Exercise details:
Copy out the data word for word. The images are not part of the copy.

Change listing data
+ + + + +

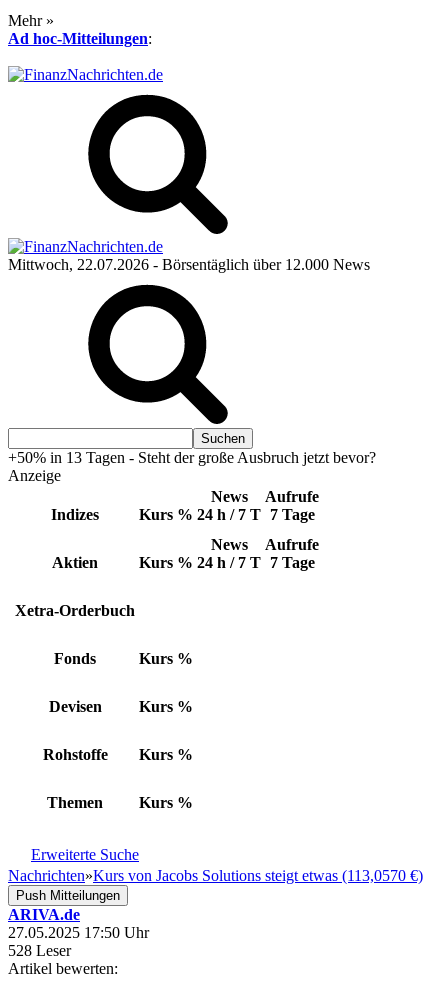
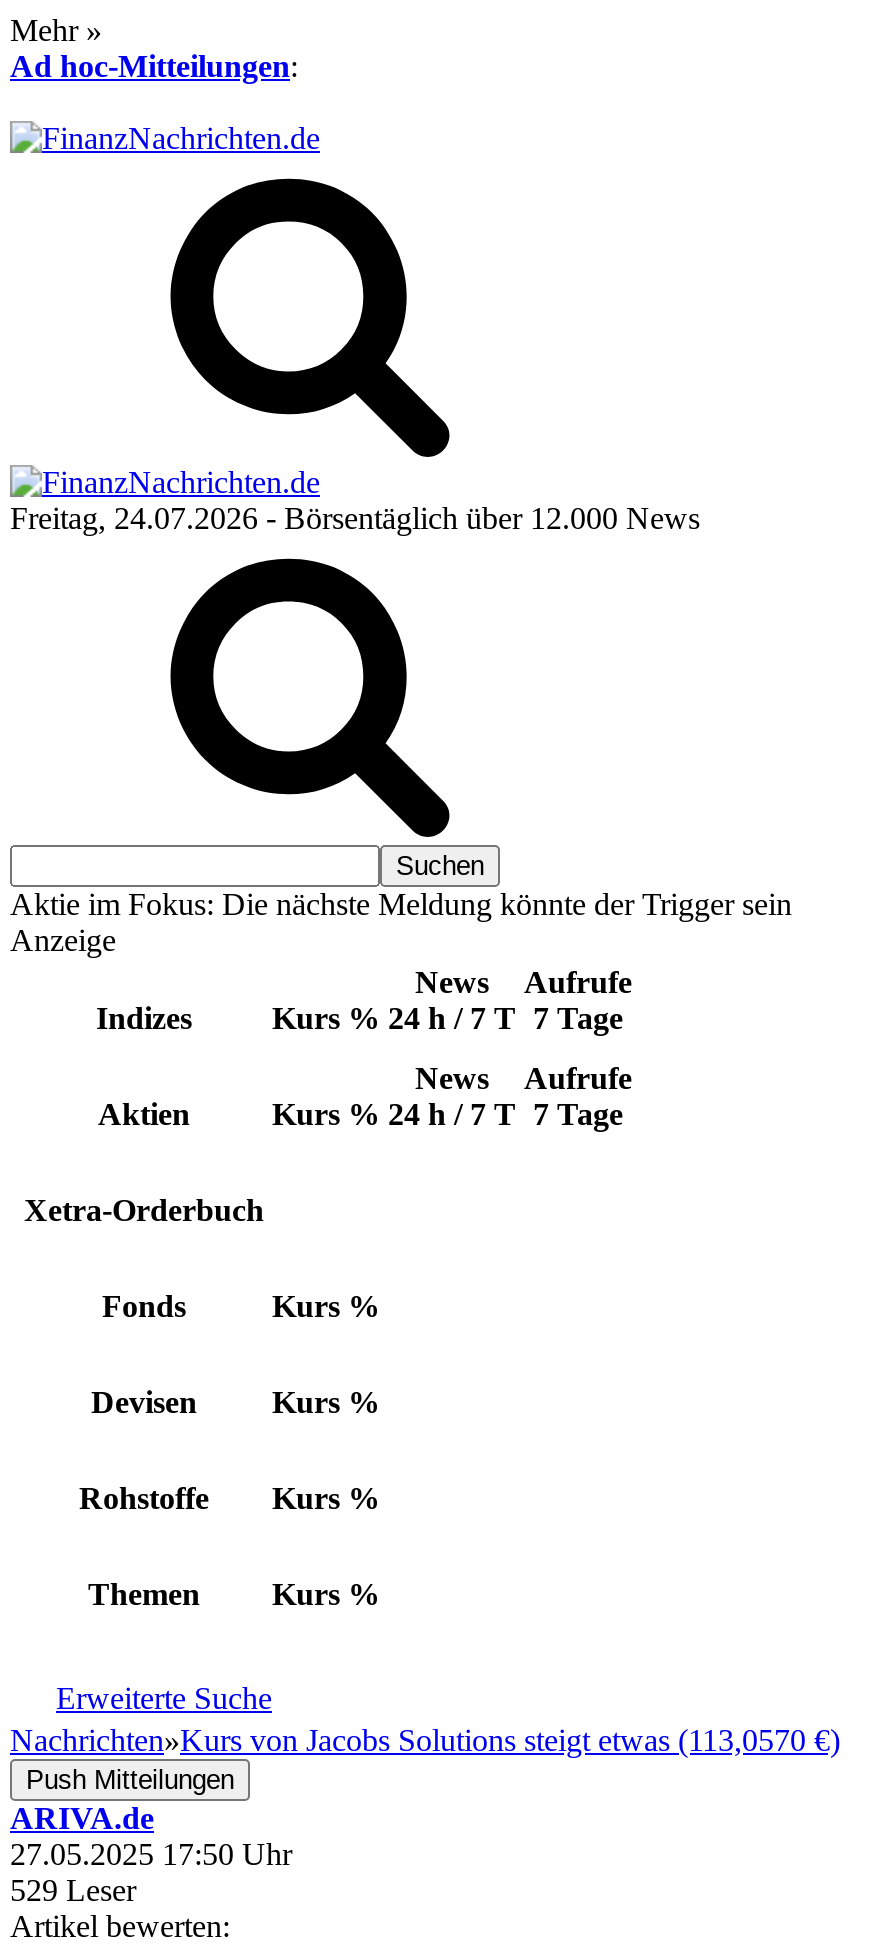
- Mittwoch, 22.07.2026 - Börsentäglich über 12.000 News
+ Freitag, 24.07.2026 - Börsentäglich über 12.000 News

- +50% in 13 Tagen - Steht der große Ausbruch jetzt bevor?
+ Aktie im Fokus: Die nächste Meldung könnte der Trigger sein

- 528 Leser
+ 529 Leser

+ + + + +

Task result:
- Mittwoch, 22.07.2026 - Börsentäglich über 12.000 News
+ Freitag, 24.07.2026 - Börsentäglich über 12.000 News

- +50% in 13 Tagen - Steht der große Ausbruch jetzt bevor?
+ Aktie im Fokus: Die nächste Meldung könnte der Trigger sein

- 528 Leser
+ 529 Leser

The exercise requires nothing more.